+++ DATA RECORDS +++

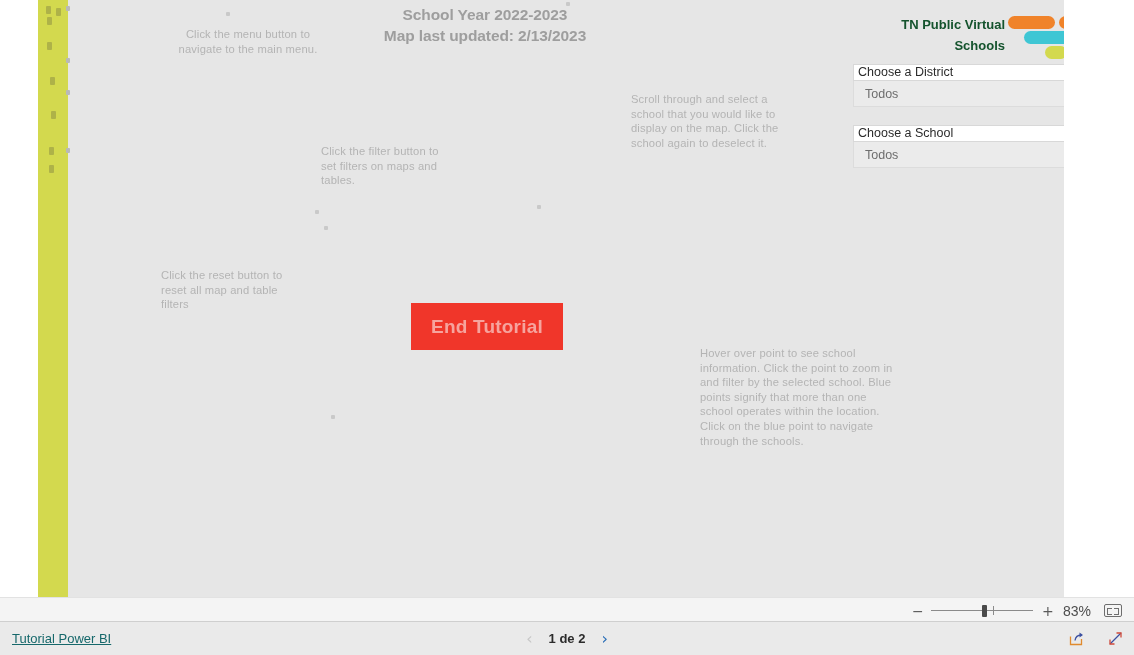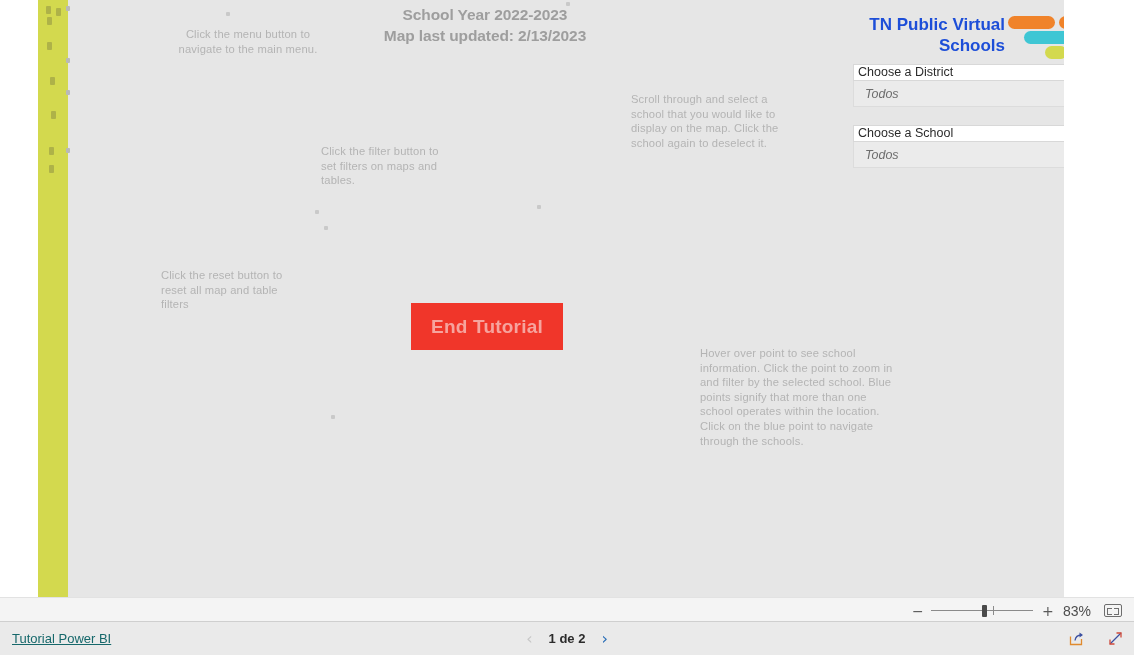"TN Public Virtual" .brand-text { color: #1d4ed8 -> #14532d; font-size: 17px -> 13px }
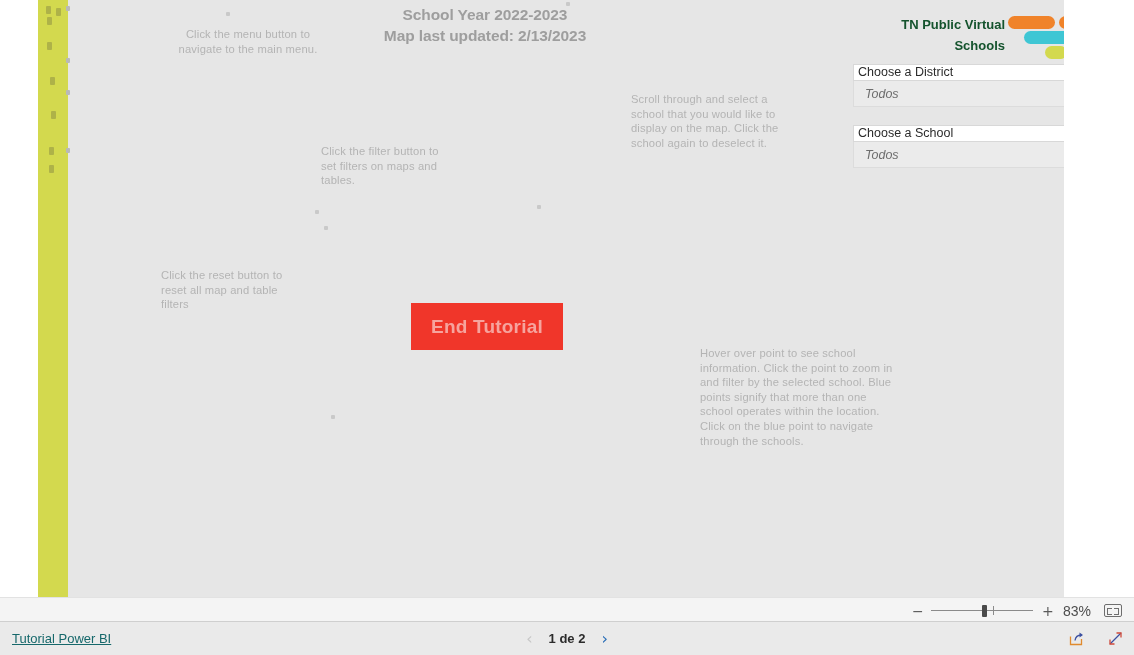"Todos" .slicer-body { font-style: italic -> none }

+++
+++ DATA RECORDS +++

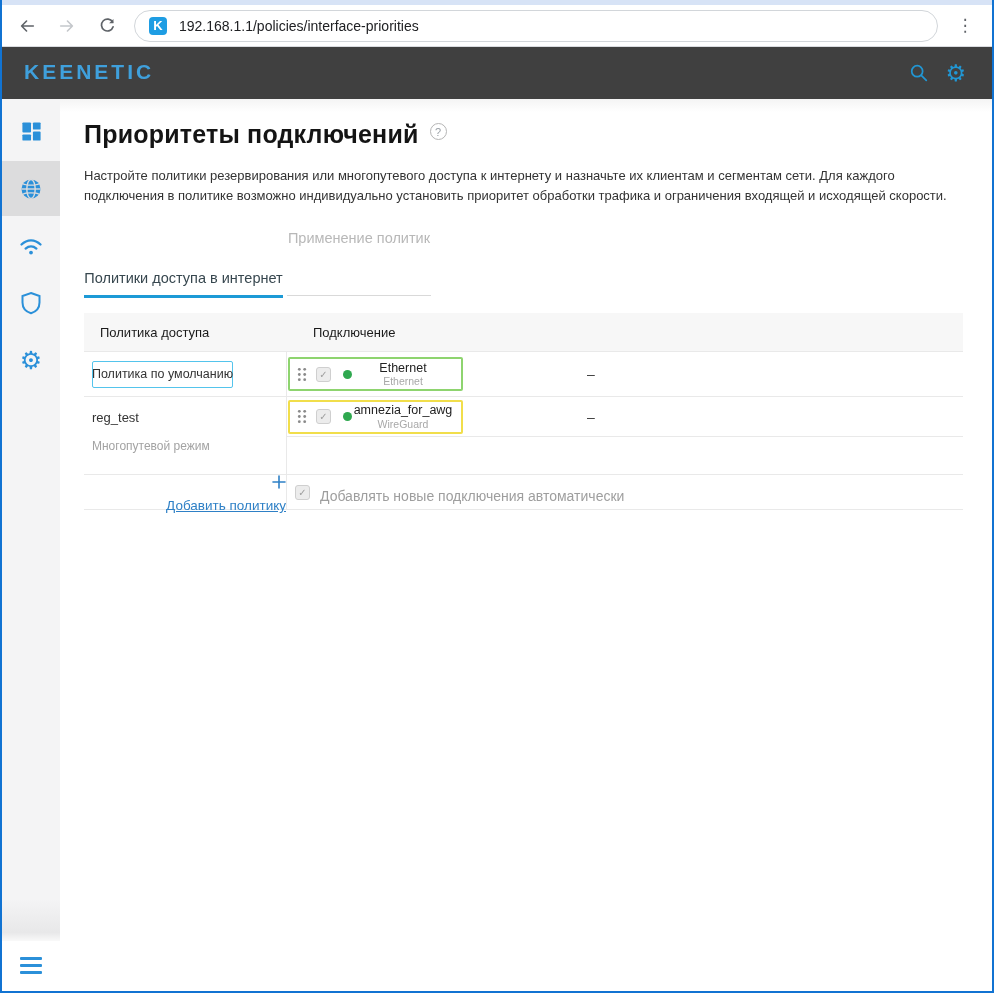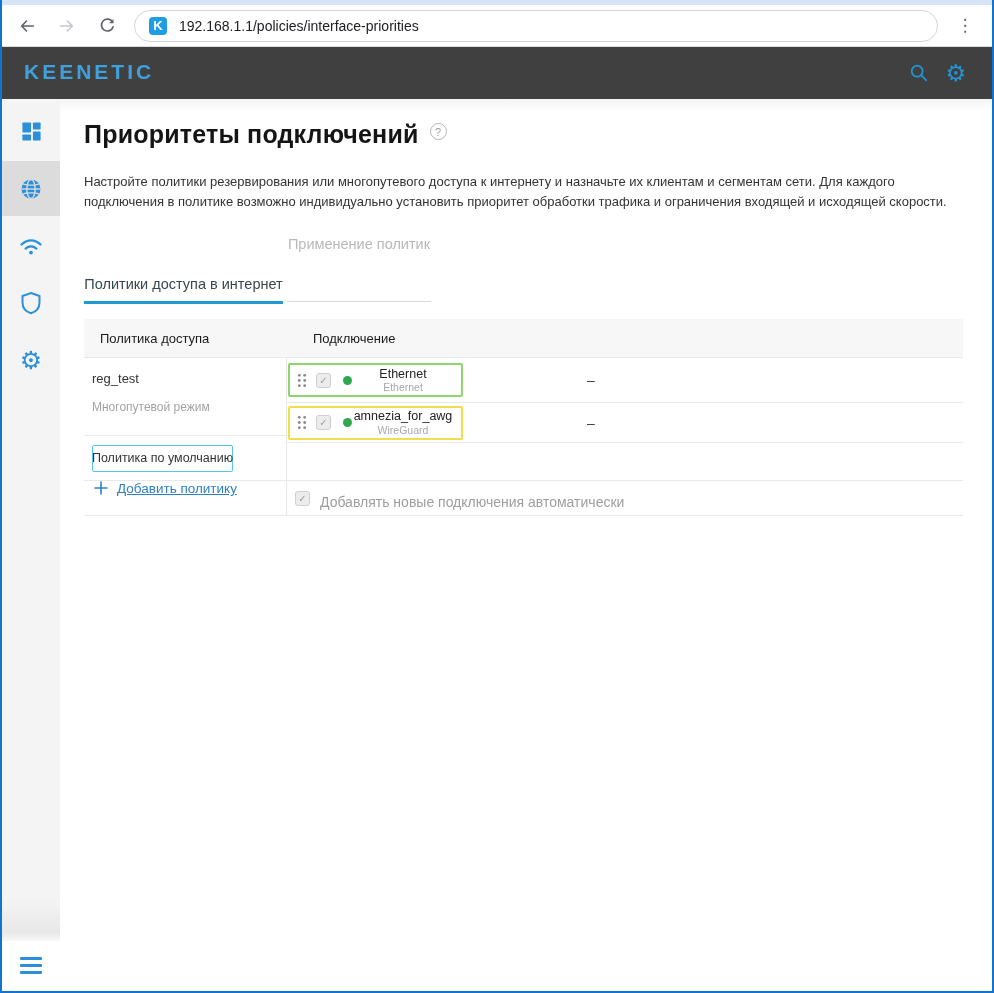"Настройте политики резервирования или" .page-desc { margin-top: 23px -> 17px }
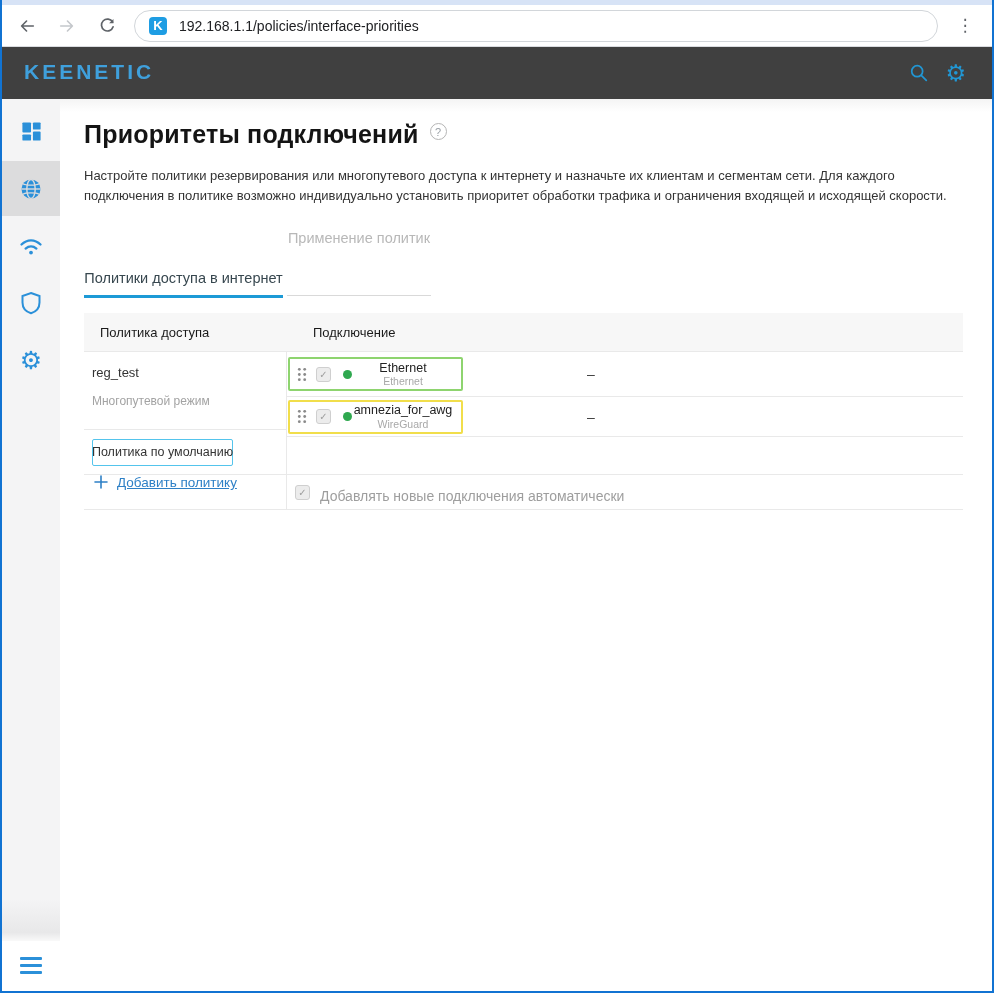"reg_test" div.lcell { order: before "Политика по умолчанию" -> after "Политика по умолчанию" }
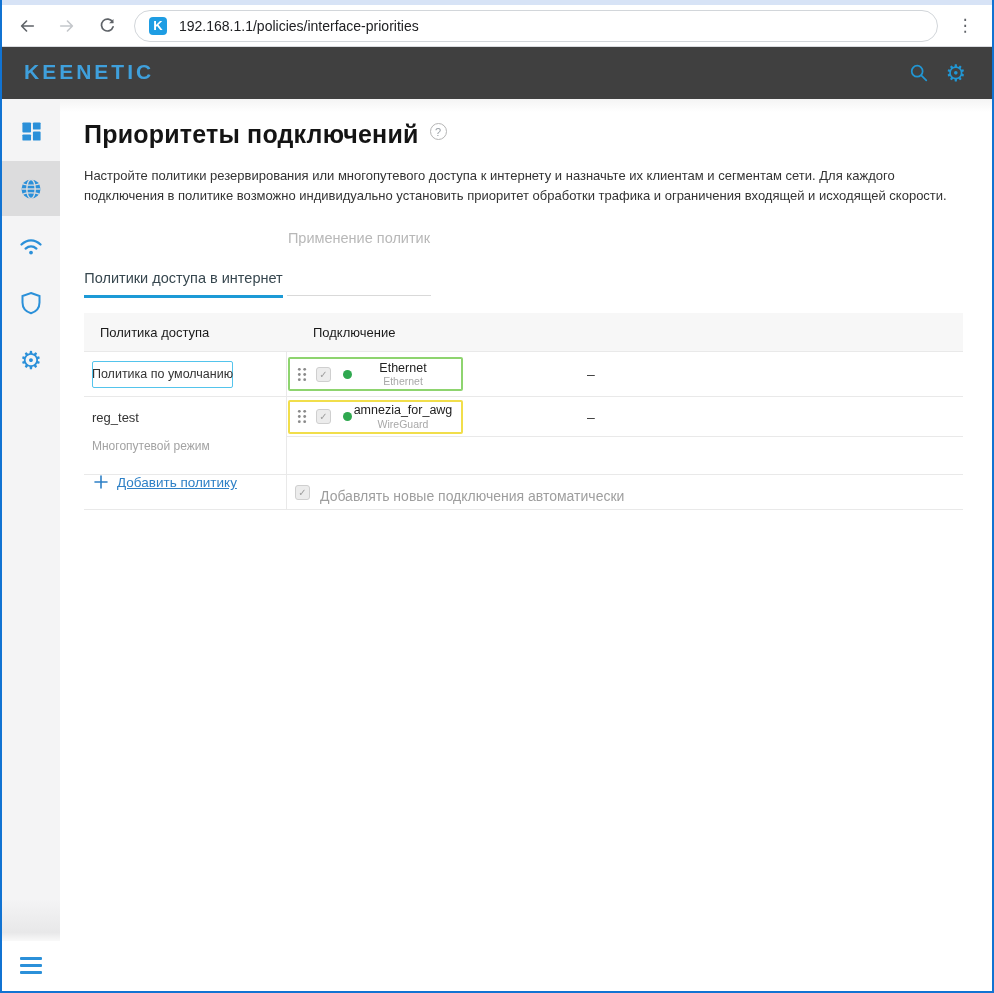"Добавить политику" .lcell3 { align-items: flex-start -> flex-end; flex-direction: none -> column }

+++

- WHAT YOU HAVE TO DO -
Copy word for word the lines of the records above from the one with "margin-top: 23px ->" up to and including the one with "align-items: flex-start ->". Skip the pictures.

- RESULT OF THE EXERCISE -
"Настройте политики резервирования или" .page-desc { margin-top: 23px -> 17px }
"reg_test" div.lcell { order: before "Политика по умолчанию" -> after "Политика по умолчанию" }
"Добавить политику" .lcell3 { align-items: flex-start -> flex-end; flex-direction: none -> column }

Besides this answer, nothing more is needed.